Apple has invited prominent fashion editors and bloggers to its Sept. 9 product launch event, according to a report by Reuters. That's a strong signal that the company will introduce a line of wearable devices -- and that it will emphasize the form of those products as much as their function.
On Saturday, Reuters noted that Apple had invited "unprecedented numbers" of fashion experts to the Tuesday event, which will take place at the Flint Center for the Performing Arts on the campus of De Anza College in Cupertino, Calif.
"I assume it's because they are unveiling a wearable," Lea Goldman, features and special projects director for Marie Claire magazine, told Reuters. "This suggests Apple is serious about tapping into the fashion world, which often sits on the sidelines."
Goldman is a first-time invitee.
In the last two years, Apple has used its September event to unveil new iPhones. Smartphones are still among the products that analysts expect to be announced on Tuesday, and most observers are convinced that Apple will tout a pair of new models, one with a screen measuring 4.7 in. -- up from the current 4-in. display used in the iPhone 5S and 5C -- and another with an even larger 5.5-in. screen.
But in the past few weeks, speculation that Apple will also use the Flint Center to trumpet a line of wearable devices -- dubbed "iWatch" by wags -- has increased.
Few details of the line have emerged, perhaps because Apple will just unveil the wearables at the event but postpone their on-sale date until early 2015.
Apple has used that tactic before. Former CEO Steve Jobs introduced the original iPhone in January 2007, but the smartphone did not go on sale until late June of that year. Similarly, in 2010 Jobs unveiled the first iPad in January but his company didn't start selling the tablet until early April.
In both cases, Apple spent the intervening months taking pre-orders and finishing its first runs of product manufacturing while developers used the lag time to prepare Web apps (for the iPhone) and iOS apps (for the iPad) for the new hardware.
A delay between an "iWatch" announcement this week and a sales launch in, say, January or even later, could be used for the same purposes.
Although the iPhone and iPad sold in relatively low volumes their first full quarters -- 270,000 iPhones, 3.3 million iPads -- compared to later periods, the months-long pause after their introductions gave Apple an opportunity to build buzz for the new devices. In the five months before the on-sale date for the original iPhone, blogs and mainstream media websites were crammed with reports anticipating its launch.

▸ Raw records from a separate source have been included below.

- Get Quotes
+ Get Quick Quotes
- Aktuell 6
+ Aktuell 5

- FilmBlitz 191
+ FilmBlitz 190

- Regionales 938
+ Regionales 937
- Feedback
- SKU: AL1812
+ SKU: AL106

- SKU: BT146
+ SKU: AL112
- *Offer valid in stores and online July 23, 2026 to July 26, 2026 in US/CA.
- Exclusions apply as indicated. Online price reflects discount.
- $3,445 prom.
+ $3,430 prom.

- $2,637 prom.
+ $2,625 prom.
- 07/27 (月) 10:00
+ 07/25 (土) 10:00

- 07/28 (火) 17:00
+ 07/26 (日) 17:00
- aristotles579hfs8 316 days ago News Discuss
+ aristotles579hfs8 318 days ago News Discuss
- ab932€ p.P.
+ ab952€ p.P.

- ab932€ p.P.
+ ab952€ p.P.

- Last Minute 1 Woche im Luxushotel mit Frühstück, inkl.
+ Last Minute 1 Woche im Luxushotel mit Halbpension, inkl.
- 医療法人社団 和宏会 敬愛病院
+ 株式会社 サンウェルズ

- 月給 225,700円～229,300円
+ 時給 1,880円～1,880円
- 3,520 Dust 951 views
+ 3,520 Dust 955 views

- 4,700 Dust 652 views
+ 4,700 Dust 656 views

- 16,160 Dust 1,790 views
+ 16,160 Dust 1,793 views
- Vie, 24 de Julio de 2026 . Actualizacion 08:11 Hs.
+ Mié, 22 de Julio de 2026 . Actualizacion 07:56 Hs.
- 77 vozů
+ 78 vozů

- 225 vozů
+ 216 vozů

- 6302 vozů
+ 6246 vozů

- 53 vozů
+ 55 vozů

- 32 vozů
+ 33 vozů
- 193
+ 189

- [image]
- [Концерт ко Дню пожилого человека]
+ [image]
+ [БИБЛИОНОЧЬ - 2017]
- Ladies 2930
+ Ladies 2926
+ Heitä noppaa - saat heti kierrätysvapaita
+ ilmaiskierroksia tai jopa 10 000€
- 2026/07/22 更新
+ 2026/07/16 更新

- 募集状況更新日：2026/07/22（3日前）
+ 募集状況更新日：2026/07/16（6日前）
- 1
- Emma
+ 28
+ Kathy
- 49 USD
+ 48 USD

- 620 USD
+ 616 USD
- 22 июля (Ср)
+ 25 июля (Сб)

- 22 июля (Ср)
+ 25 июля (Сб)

Apple's motivation for inviting fashion editors and bloggers should be seen in that same light: Bringing them into the tent may prompt them to add to Apple's free-marketing strategy.
And while Apple has long implied that the iPhone is a fashion statement -- and millions of its customers believe that -- the fact that it has not brought the fashion industry to its hallmark event until now is telling for a couple of reasons. For one thing, the decision to invite fashion professionals suggests that Apple will introduce more than just its usual products. And second, it's a clear indication that the company wants its new wearables to be seen as fashion accessories, not just as gizmos for tech geeks.
"It has to look good on a variety of wrists, not just larger men's wrists. It should be stylish, and recognizable as a fashion accessory and not just a gadget," wrote Jan Dawson, chief analyst at Jackdaw Research last month on Tech.pinions.
Even as others questioned the likelihood of an "iWatch," they stressed style in their speculation of what Apple will reveal this week. "As a matter of fact, I don't believe Apple is doing an iWatch at all," said Tim Bajarin of Creative Strategies, also on Tech.pinions. "I believe they are creating a powerful and stylish health wearable designed by Jony Ive" [emphasis added].
Ben Thompson, an influential independent analyst who covers technology on Stratechery, pondered the iWatch months ago and argued that Apple's wearable line would be fashion-esque in that it would be a portfolio of devices -- analogous to a clothing line -- rather than just a single, stock device as, for example, Motorola's Moto 360 is.
A fashion angle for an Apple wearable has been a topic of speculation for some time, in part because the secretive Apple can't mask everything. Notably, the company has hired several prominent people from the fashion and luxury accessories industries since at least mid-2013, when it brought on board Paul Deneve, the CEO of Yves Saint Laurent. Since then, it has also hired Angela Ahrendts, chief executive of Burberry, and Patrick Pruniaux, who led sales and retail at Swiss luxury watchmaker Tag Heurer.
Apple's Tuesday event will be webcast from Apple's site and is scheduled to start at 10 a.m. Pacific time (1 p.m. Eastern time).